What needs to be done:
Using the records that follow, count the lines containing the word "cell" and give that number only.

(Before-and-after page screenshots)
>>>

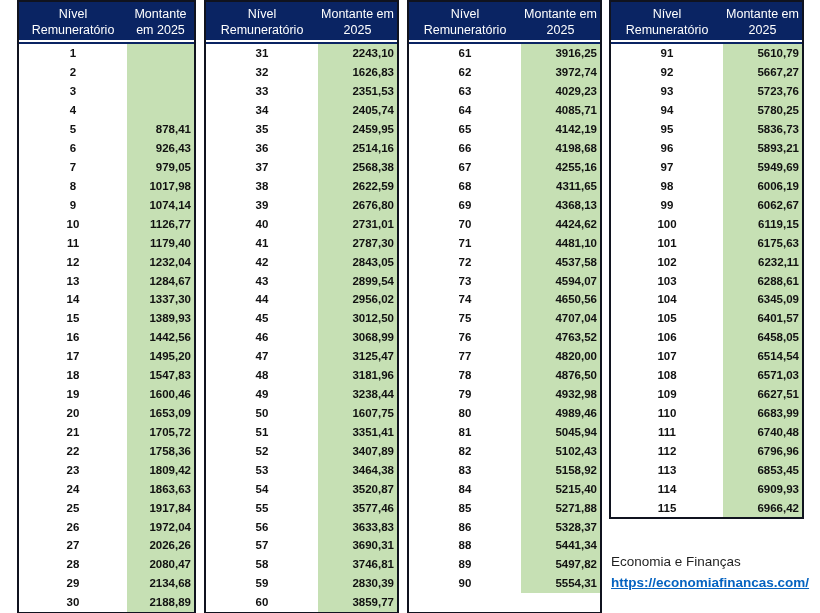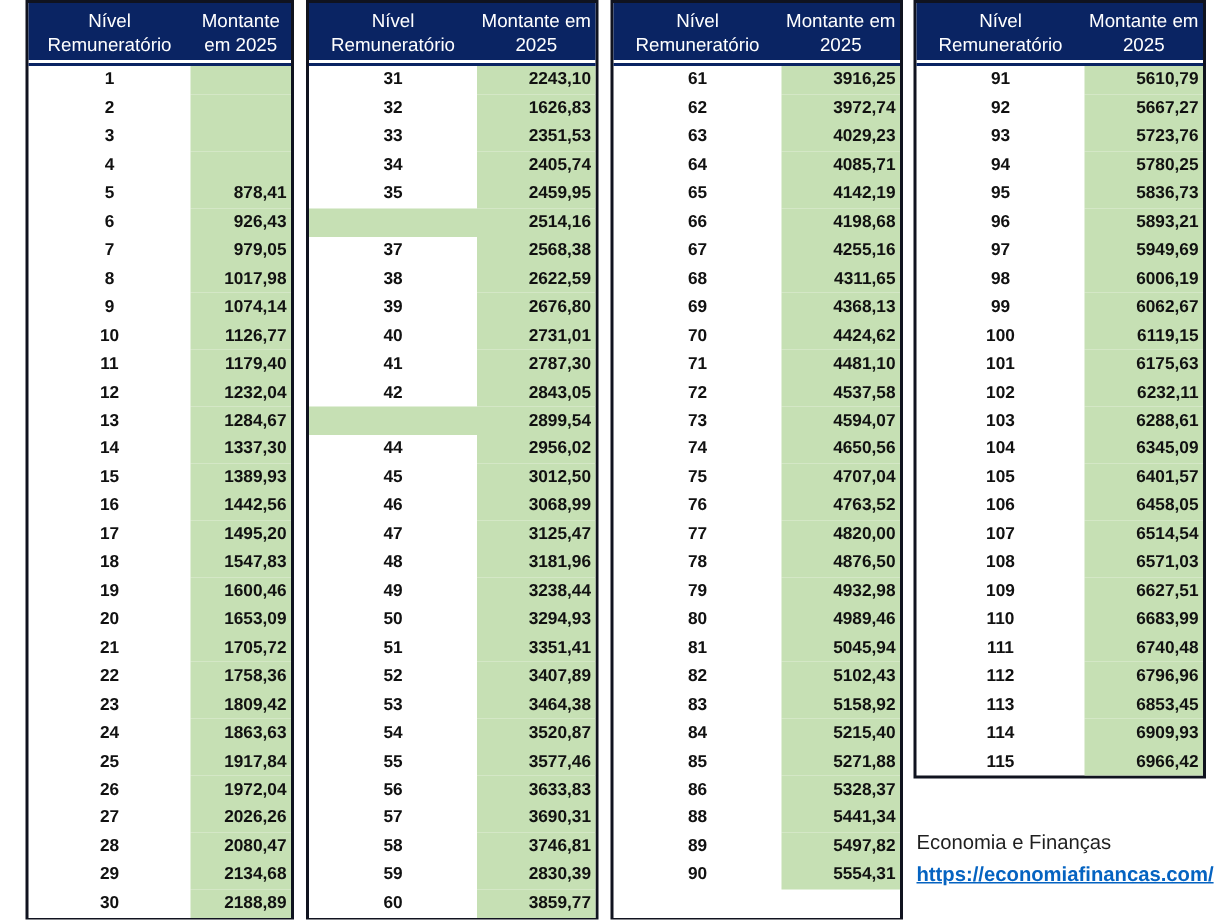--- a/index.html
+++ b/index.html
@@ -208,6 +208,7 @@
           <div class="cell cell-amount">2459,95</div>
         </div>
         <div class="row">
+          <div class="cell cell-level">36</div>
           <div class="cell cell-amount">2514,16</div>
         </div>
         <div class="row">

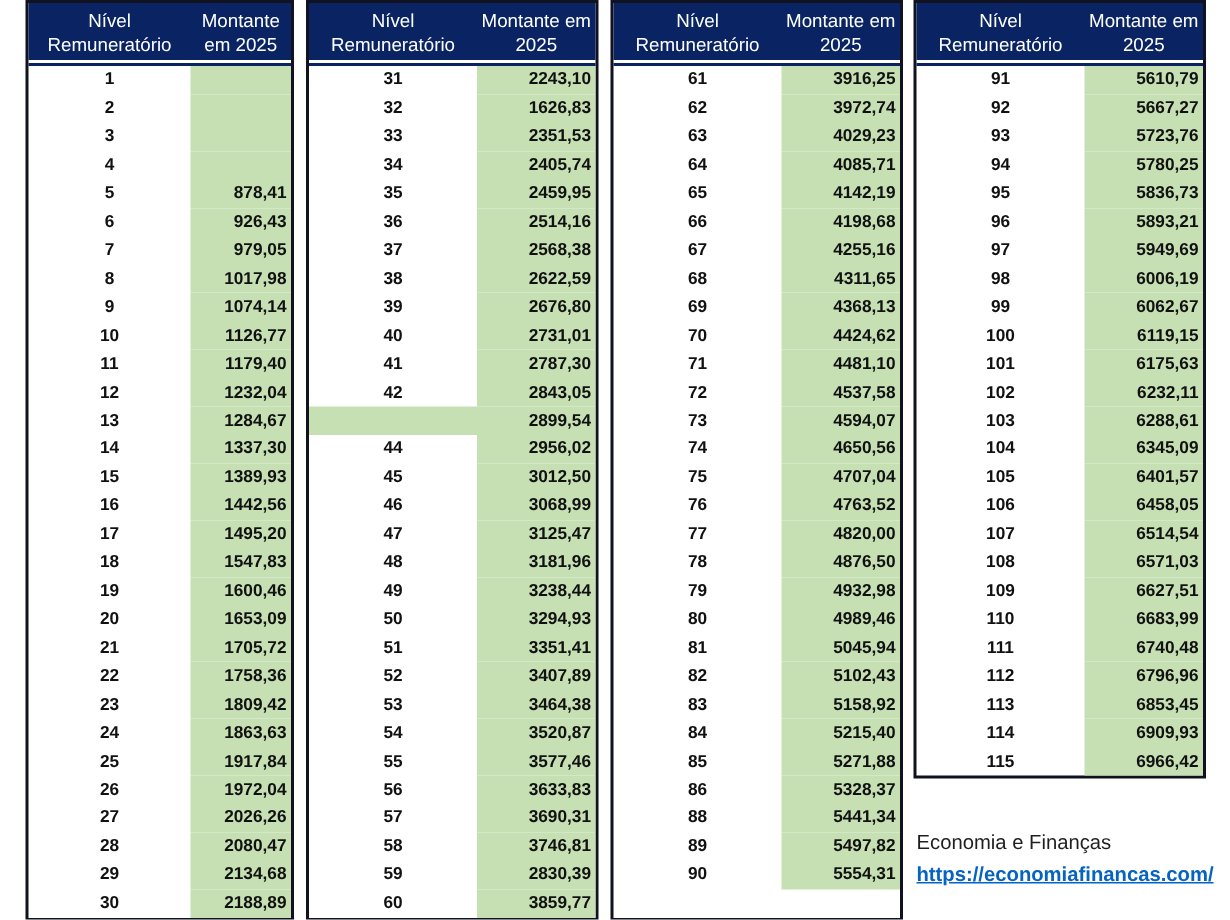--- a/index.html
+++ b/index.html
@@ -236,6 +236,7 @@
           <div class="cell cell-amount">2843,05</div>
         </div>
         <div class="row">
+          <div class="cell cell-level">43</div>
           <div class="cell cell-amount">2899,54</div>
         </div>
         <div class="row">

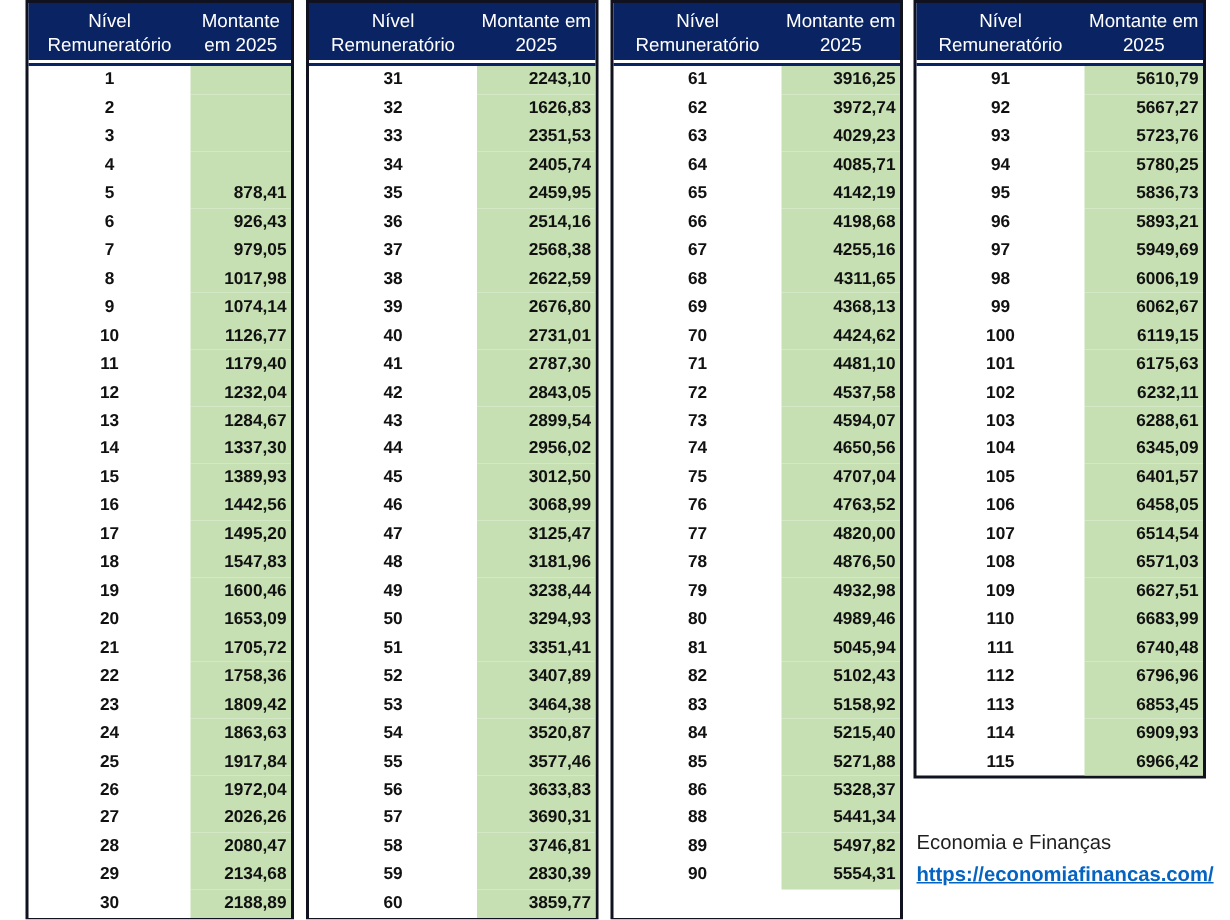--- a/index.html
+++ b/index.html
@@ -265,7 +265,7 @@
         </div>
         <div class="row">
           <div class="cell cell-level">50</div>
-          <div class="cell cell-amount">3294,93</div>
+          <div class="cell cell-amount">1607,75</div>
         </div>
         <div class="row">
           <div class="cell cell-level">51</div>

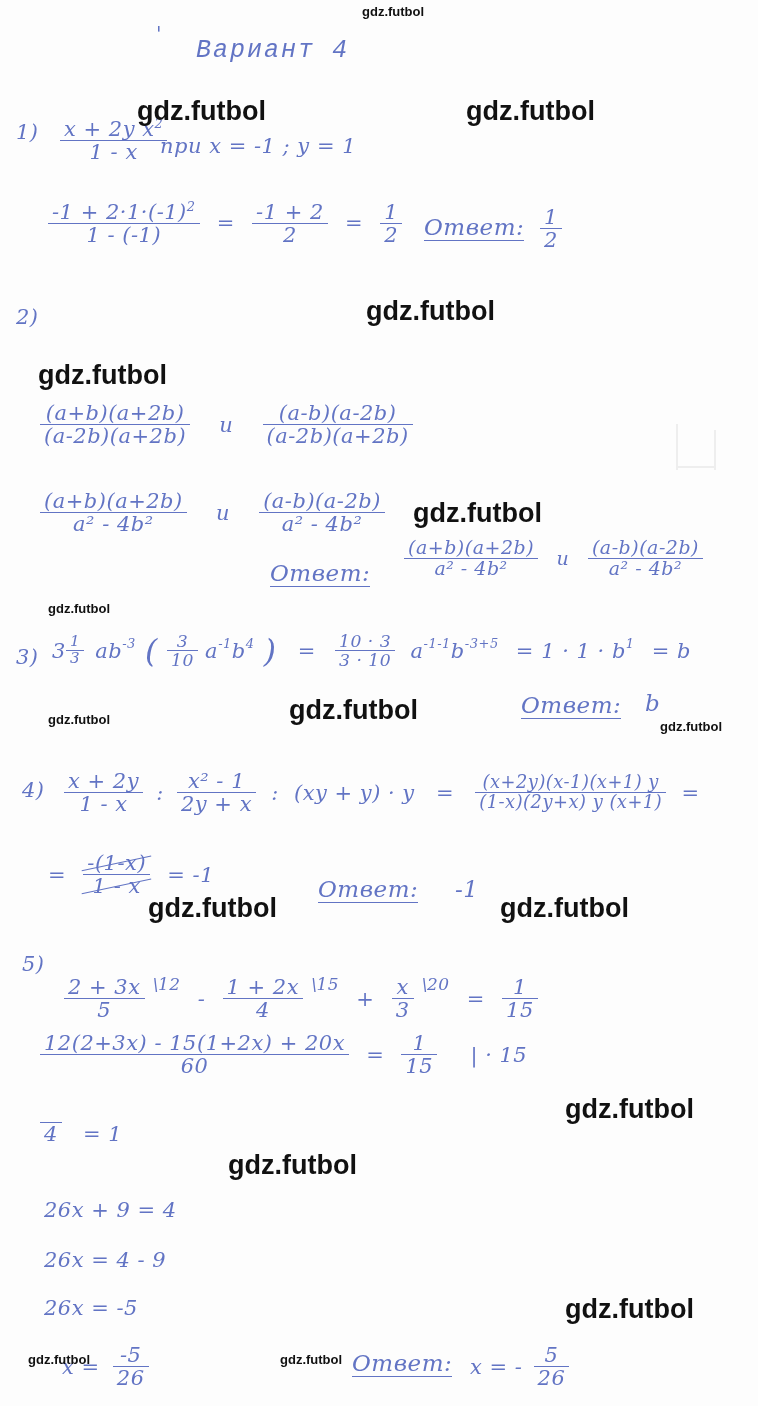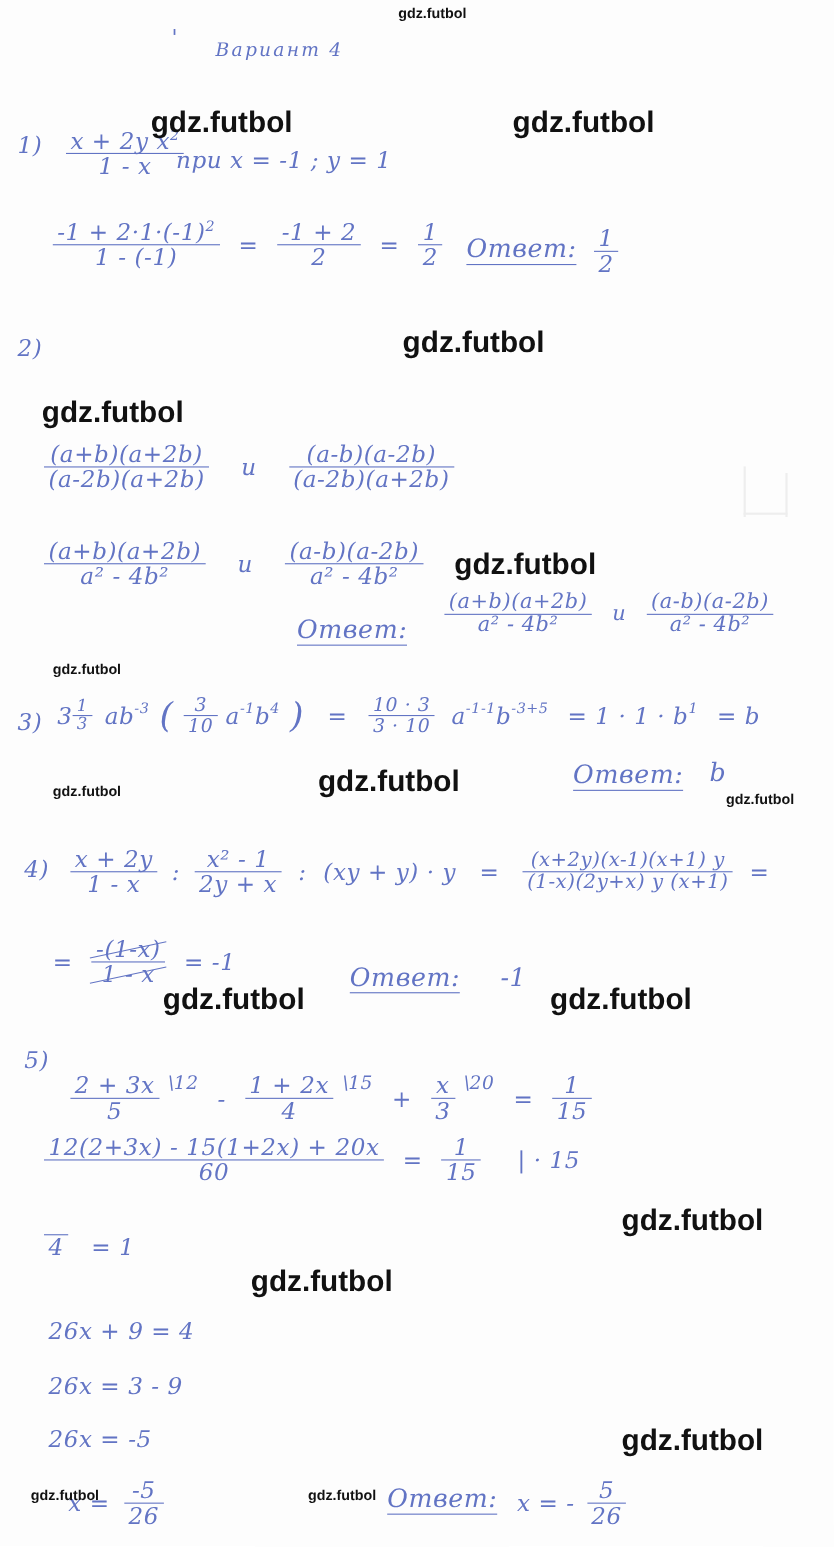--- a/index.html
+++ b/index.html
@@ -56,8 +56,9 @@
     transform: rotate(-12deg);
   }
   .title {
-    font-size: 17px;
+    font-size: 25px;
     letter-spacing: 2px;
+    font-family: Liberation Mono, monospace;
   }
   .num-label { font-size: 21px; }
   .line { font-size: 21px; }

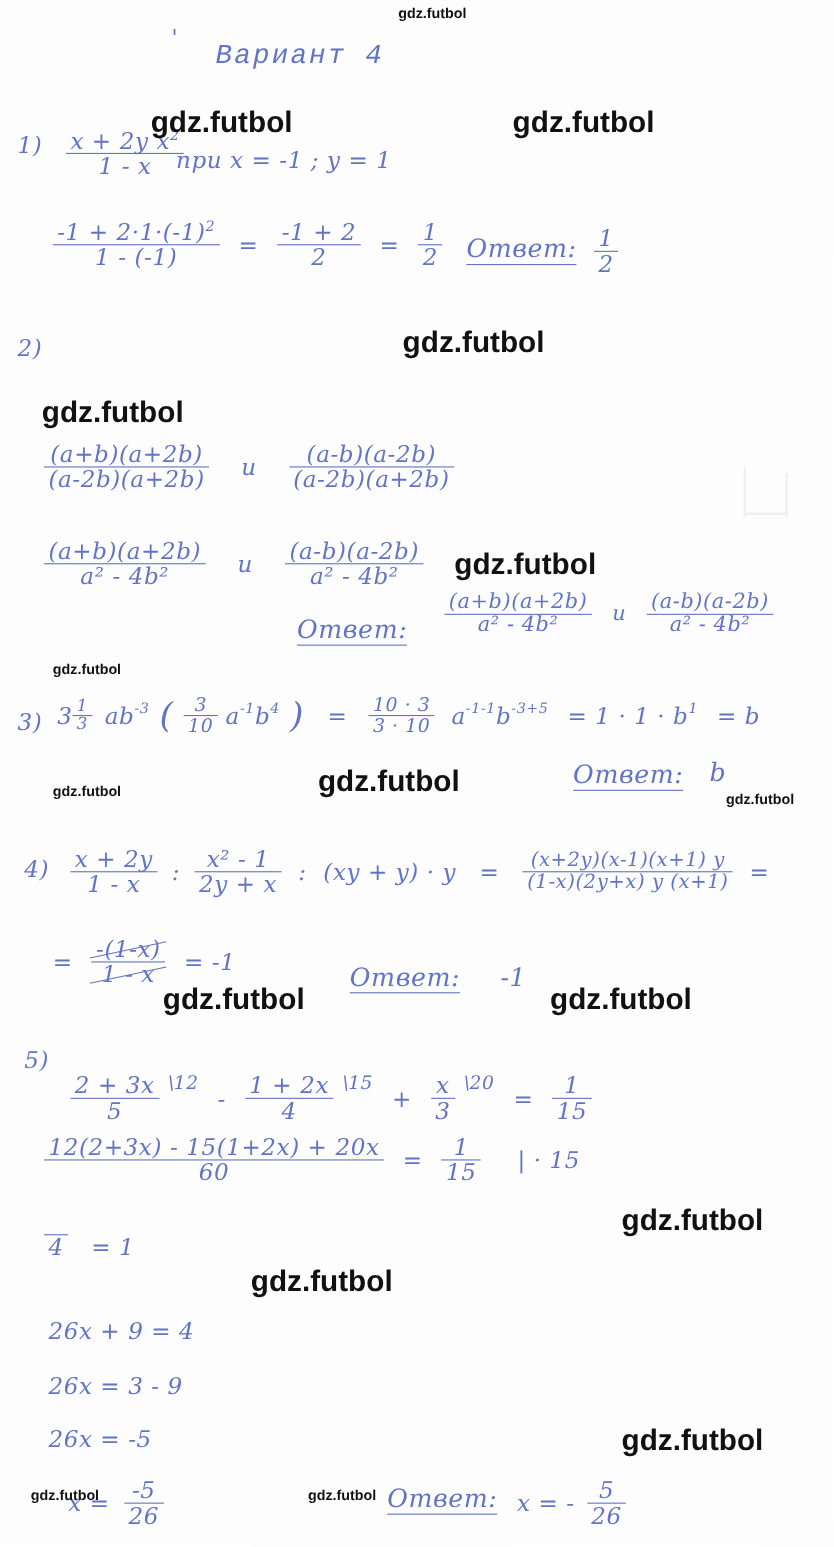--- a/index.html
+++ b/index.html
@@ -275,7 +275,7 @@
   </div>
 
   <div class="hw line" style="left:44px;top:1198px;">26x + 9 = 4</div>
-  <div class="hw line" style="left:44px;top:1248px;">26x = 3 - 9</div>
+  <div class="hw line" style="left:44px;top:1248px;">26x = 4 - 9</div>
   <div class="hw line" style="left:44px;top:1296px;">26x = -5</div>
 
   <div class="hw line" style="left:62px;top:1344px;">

<<<

Your solution:
10